(Data records)
□ □ □ □ □ □ □

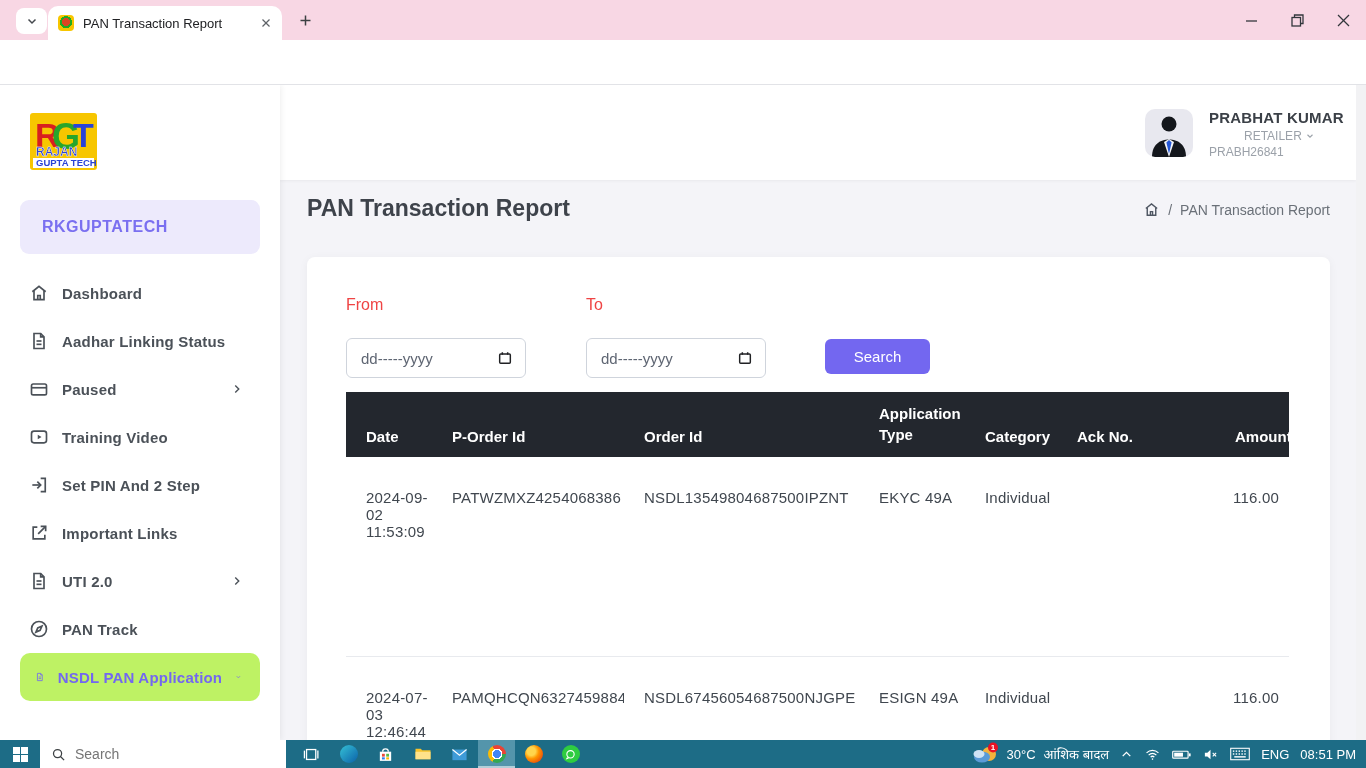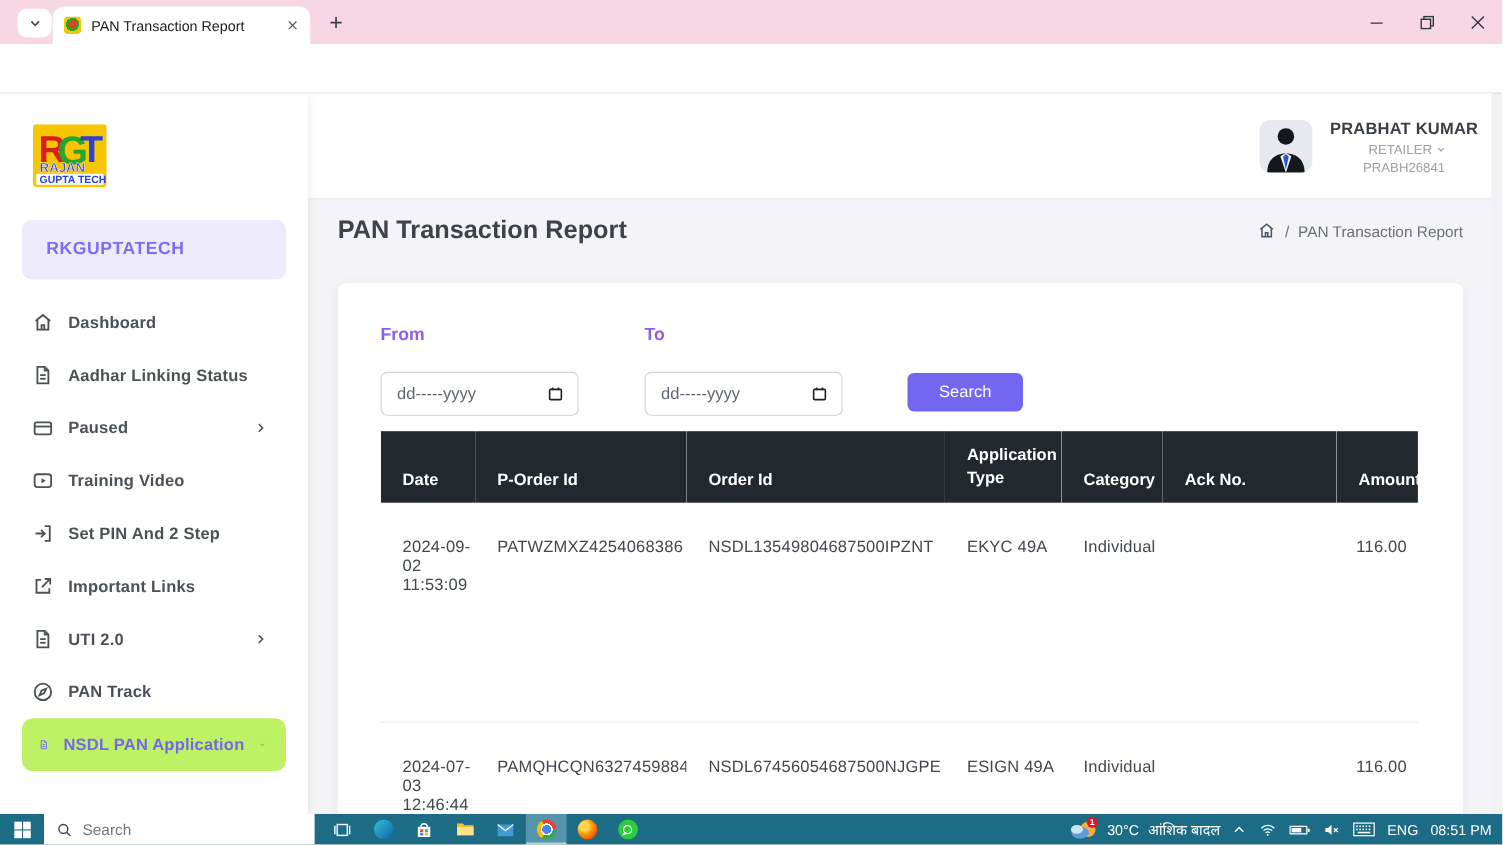--- a/index.html
+++ b/index.html
@@ -53,7 +53,7 @@
   .main { position:absolute; left:280px; top:0; width:1076px; height:655px; overflow:hidden; }
   .main-header { position:absolute; left:0; top:0; width:1076px; height:95px; background:#fff;
     box-shadow:0 1px 3px rgba(0,0,0,.05); }
-  .user-block { position:absolute; left:865px; top:24px; display:flex; gap:16px;text-align:center; }
+  .user-block { position:absolute; left:865px; top:24px; display:flex; gap:16px; }
   .avatar { width:48px; height:48px; border-radius:10px; background:#e8e8ef; overflow:hidden; }
   .user-name { font-size:15px; font-weight:bold; color:#3b4047; letter-spacing:.2px; }
   .user-role { font-size:12px; color:#9ba1a9; margin-top:3px; display:flex; align-items:center; gap:3px;margin-left:35px; }

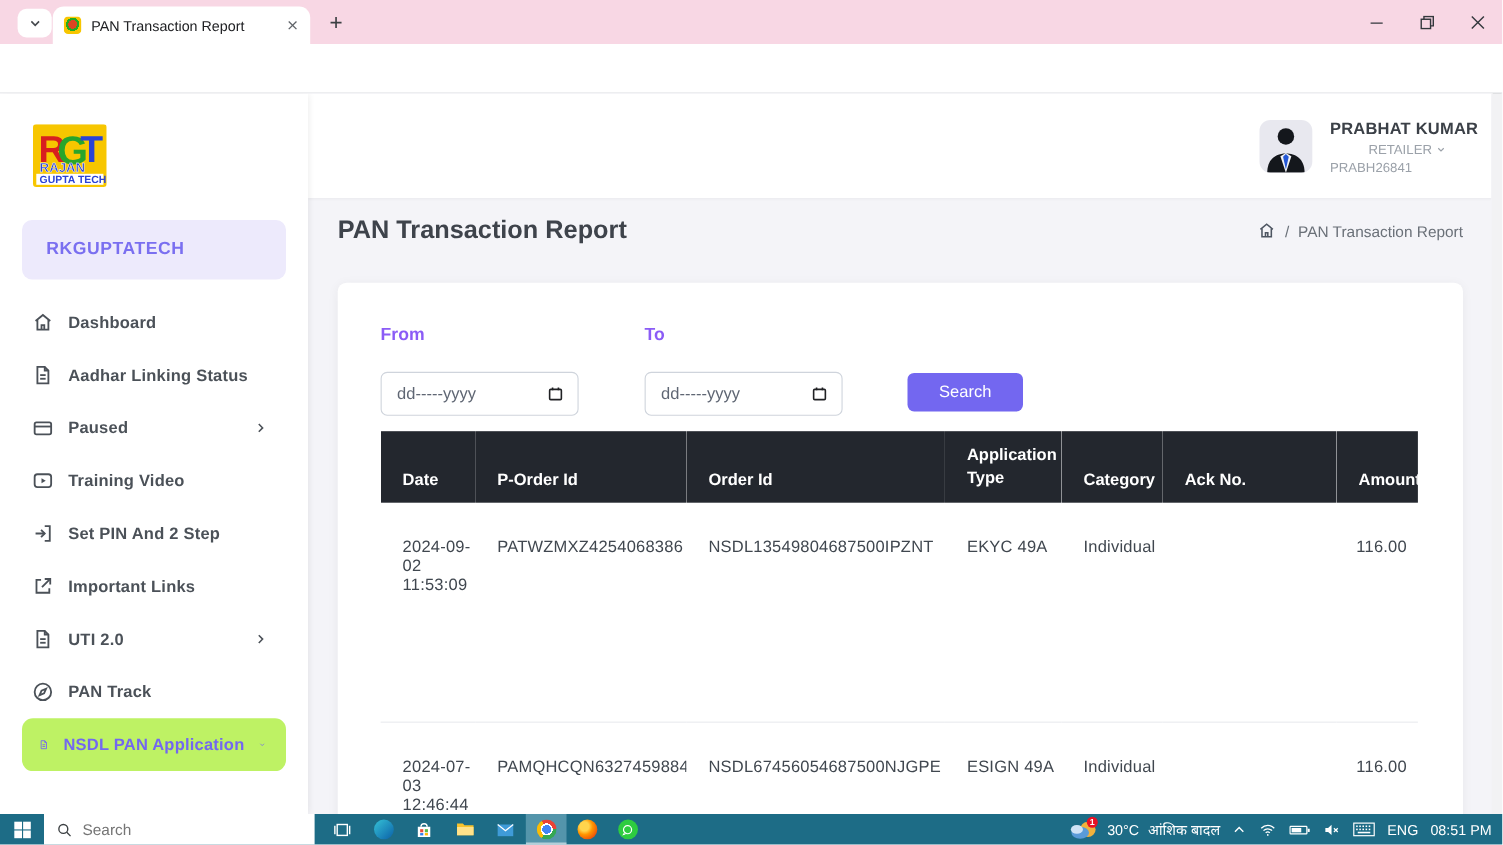--- a/index.html
+++ b/index.html
@@ -65,7 +65,7 @@
 
   .card { position:absolute; left:27px; top:172px; width:1023px; height:545px; background:#fff;
     border-radius:8px; box-shadow:0 2px 10px rgba(0,0,0,.05); overflow:hidden; }
-  .f-label { position:absolute; font-size:16px; font-weight:bold; color:#8b5cf6; top:39px; }
+  .f-label { position:absolute; font-size:16px; font-weight:normal; color:#ef4444; top:39px; }
   .date-input { position:absolute; top:81px; width:180px; height:40px; border:1px solid #cfd4dc;
     border-radius:6px; background:#fff; display:flex; align-items:center; padding:0 12px 0 14px; }
   .date-input input { border:0; outline:0; flex:1; font-size:15px; color:#444; width:100%;

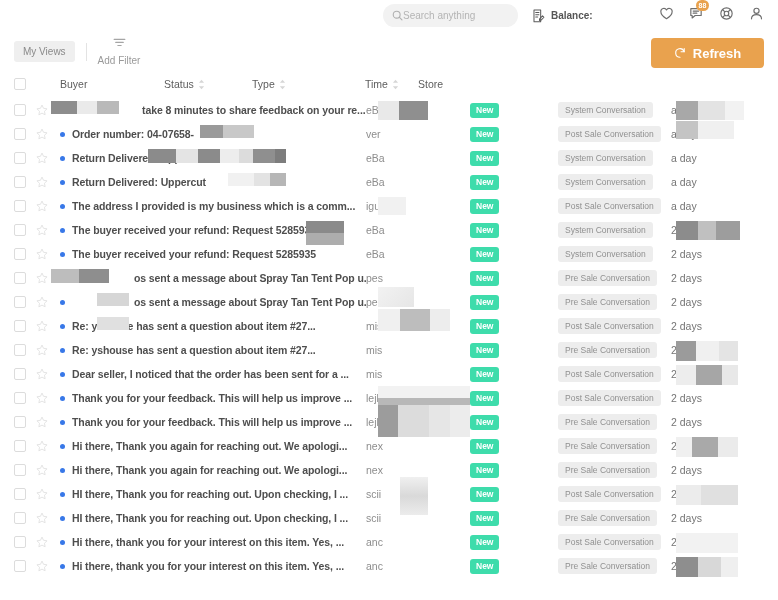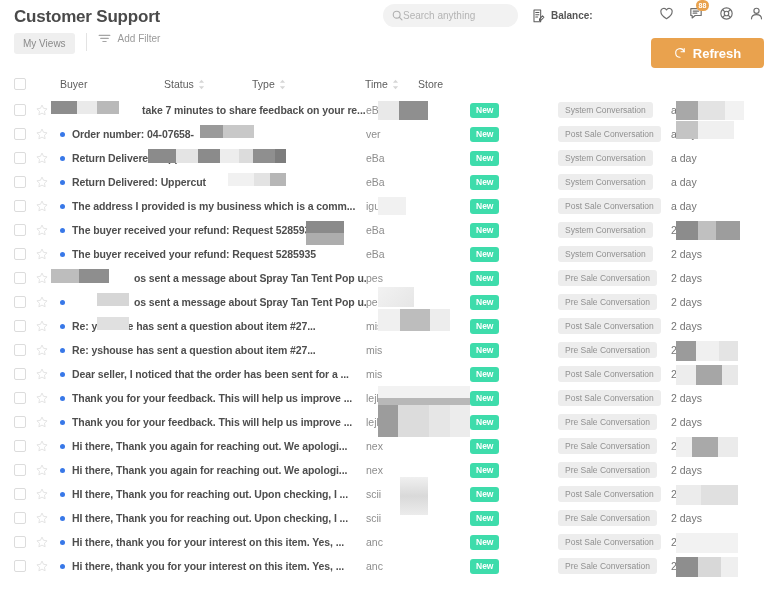--- a/index.html
+++ b/index.html
@@ -209,7 +209,6 @@
 <body>
 
 <div class="topbar">
-  <div class="app-title">Customer Support</div>
 
   <div class="topbar-center">
     <div class="searchbox">

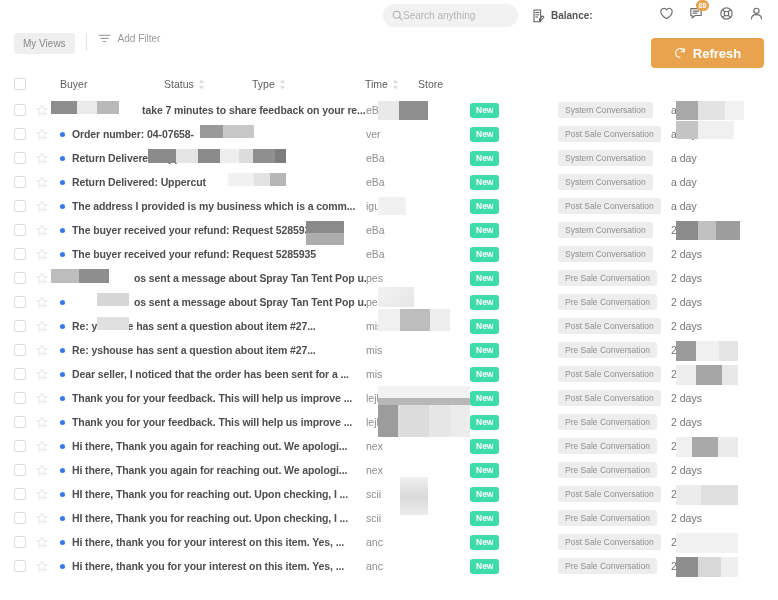--- a/index.html
+++ b/index.html
@@ -89,7 +89,7 @@
   .toolbar {
     height: 37px;
     display: flex;
-    align-items: flex-start;
+    align-items: center;
     padding: 0 14px;
     position: relative;
   }

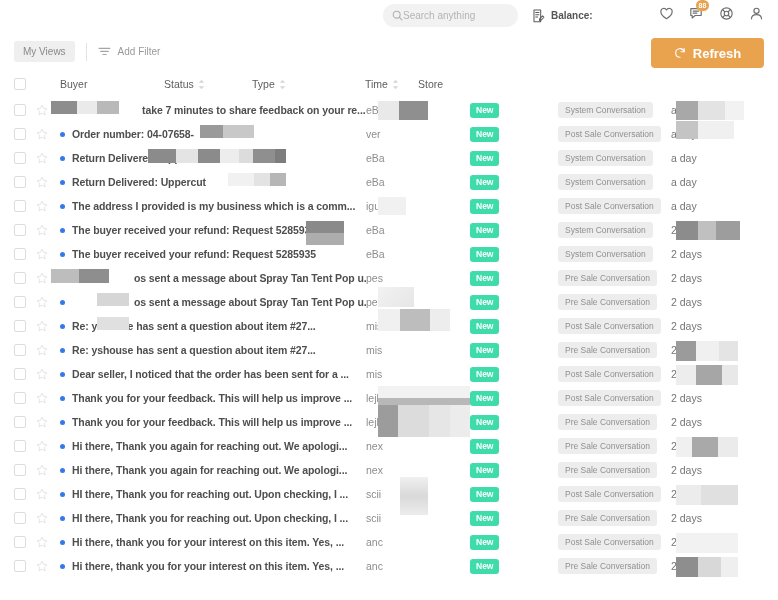--- a/index.html
+++ b/index.html
@@ -108,7 +108,7 @@
   }
   .addfilter {
     display: flex; align-items: center; gap: 7px;
-    font-size: 10px; color: #9a9a9a; cursor: pointer;
+    font-size: 10px; color: #9a9a9a; cursor: pointer; flex-direction: column;
   }
   .refresh-btn {
     position: absolute;

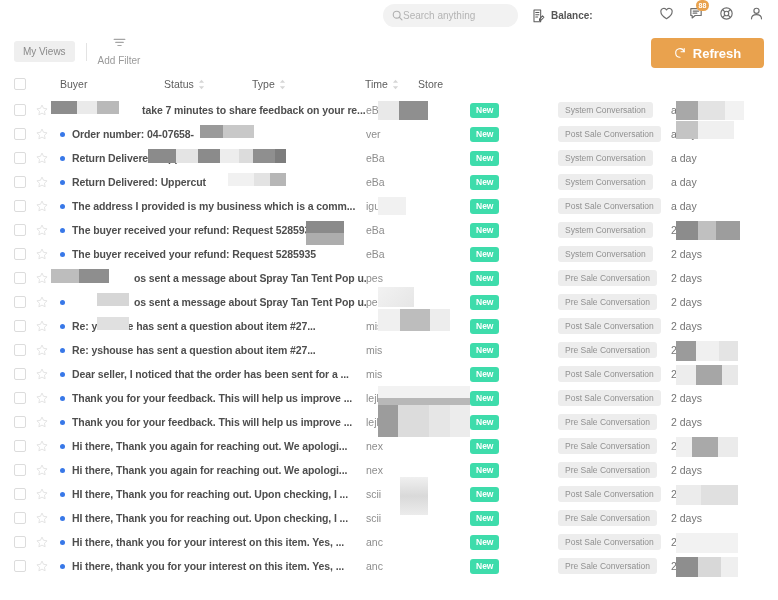--- a/index.html
+++ b/index.html
@@ -346,7 +346,7 @@
         </div>
         <div class="c-msg">
           <span class="dot"></span>
-          <span class="msg-text" style="padding-left: 70px;">take 7 minutes to share feedback on your re...</span>
+          <span class="msg-text" style="padding-left: 70px;">take 8 minutes to share feedback on your re...</span>
         </div>
         <div class="c-buyer">
           <span class="buyer-text">eBa</span>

□ □ □ □ □ □ □

| PROBLEM DETAILS |
Across the data above, how many lines carry the word "share"? Only the number is needed.

| TASK SOLUTION |
2